═════ RECORDS PROVIDED ═════

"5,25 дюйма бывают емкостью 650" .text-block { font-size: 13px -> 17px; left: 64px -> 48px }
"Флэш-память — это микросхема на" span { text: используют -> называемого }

═════
═════ RECORDS PROVIDED ═════

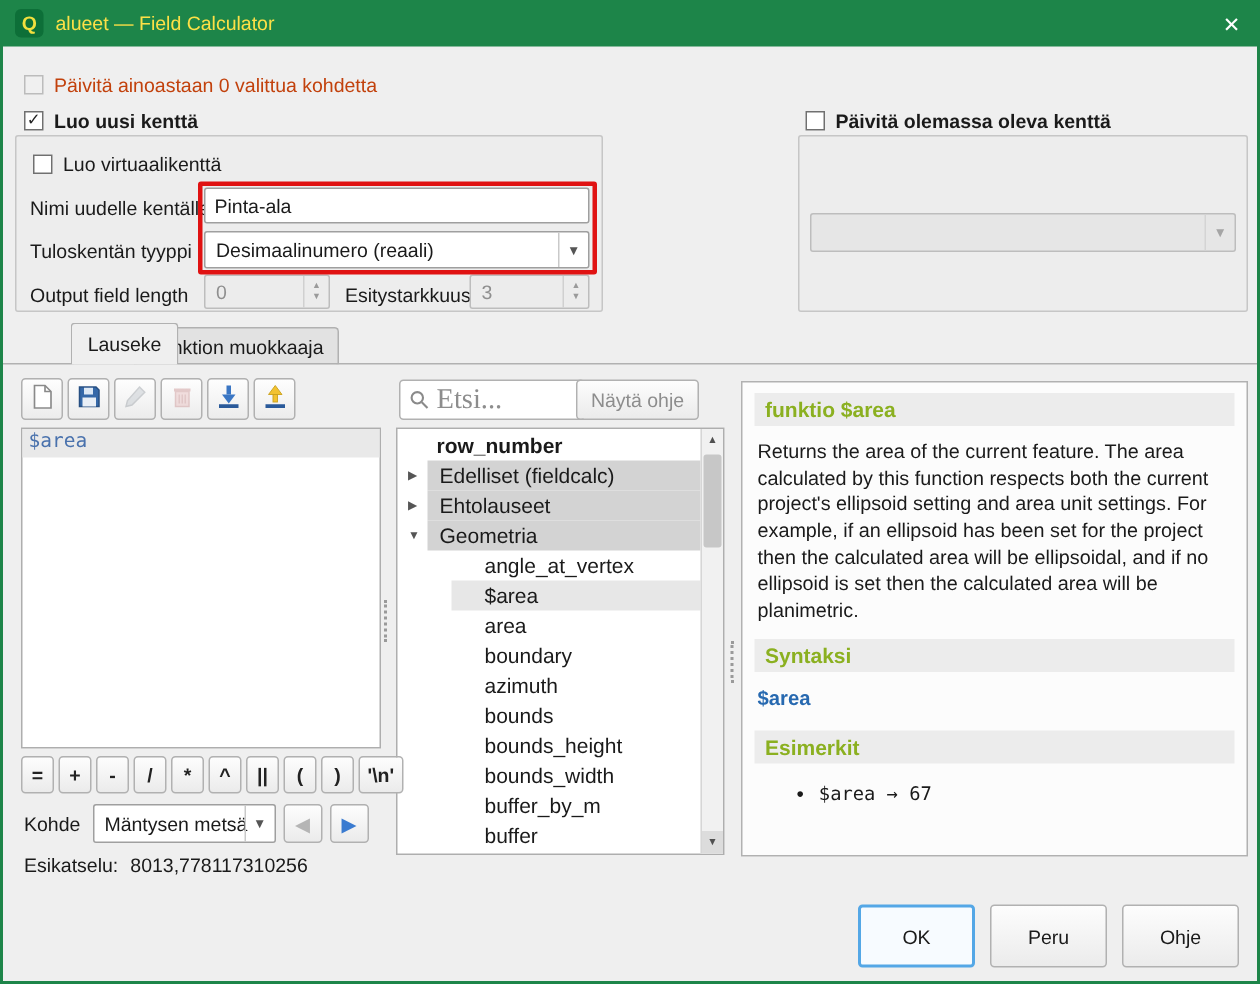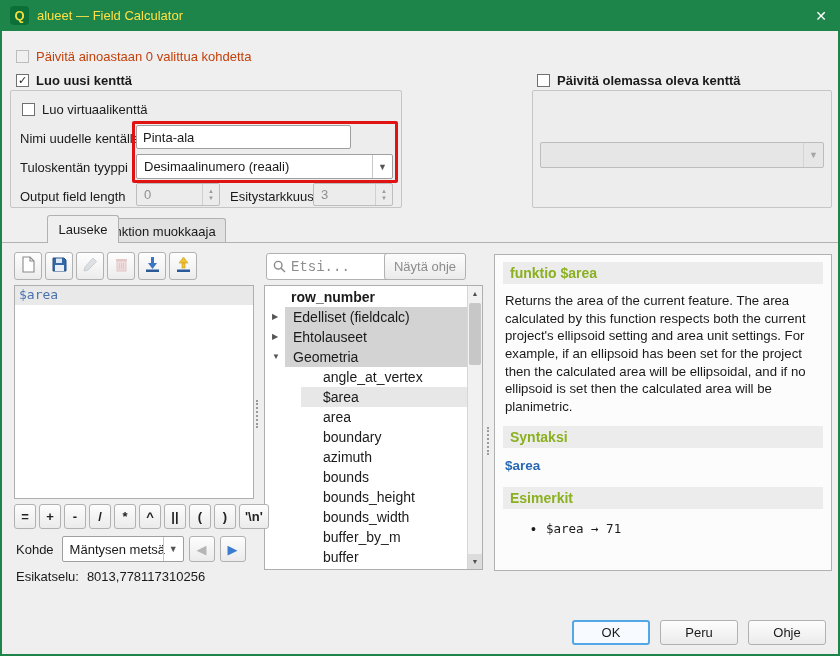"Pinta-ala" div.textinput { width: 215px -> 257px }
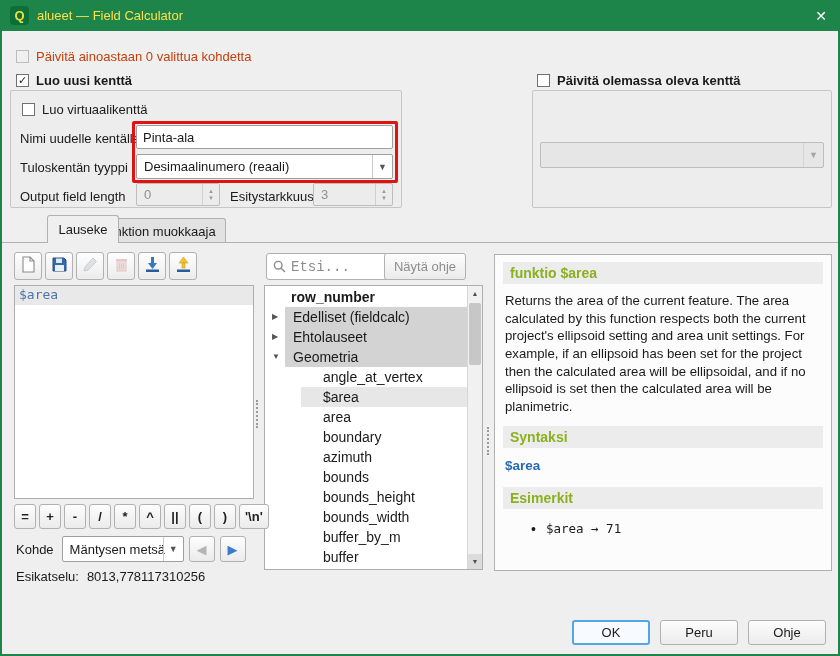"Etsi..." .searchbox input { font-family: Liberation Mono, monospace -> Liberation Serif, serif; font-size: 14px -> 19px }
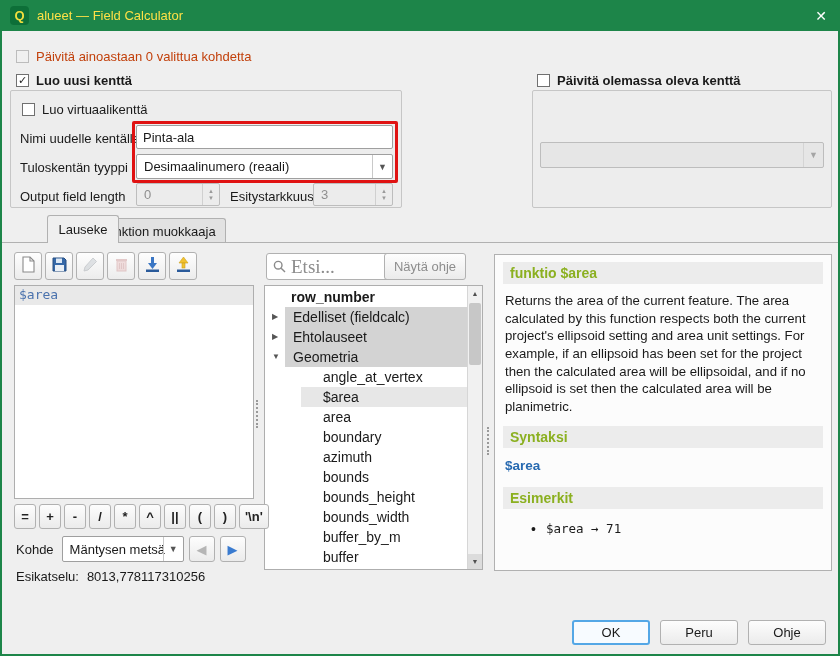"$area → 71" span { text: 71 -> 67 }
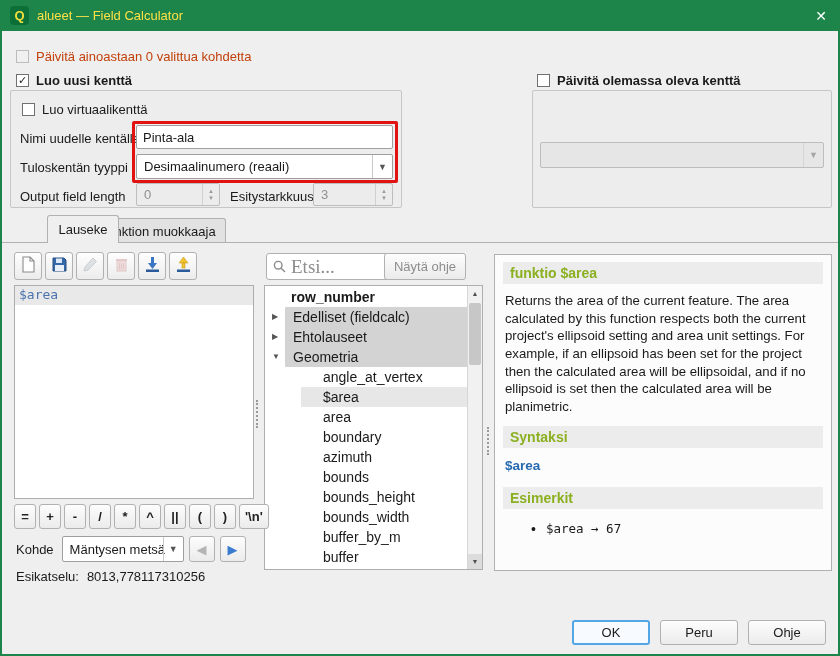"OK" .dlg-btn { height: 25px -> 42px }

═════

- **EXERCISE OBJECTIVE**
One stretch of the lines above is wanted, from the line that contains "дюйма бывают емкостью" through the line that contains "text: используют ->". Output it exactly.

- **ANSWER SECTION**
"5,25 дюйма бывают емкостью 650" .text-block { font-size: 13px -> 17px; left: 64px -> 48px }
"Флэш-память — это микросхема на" span { text: используют -> называемого }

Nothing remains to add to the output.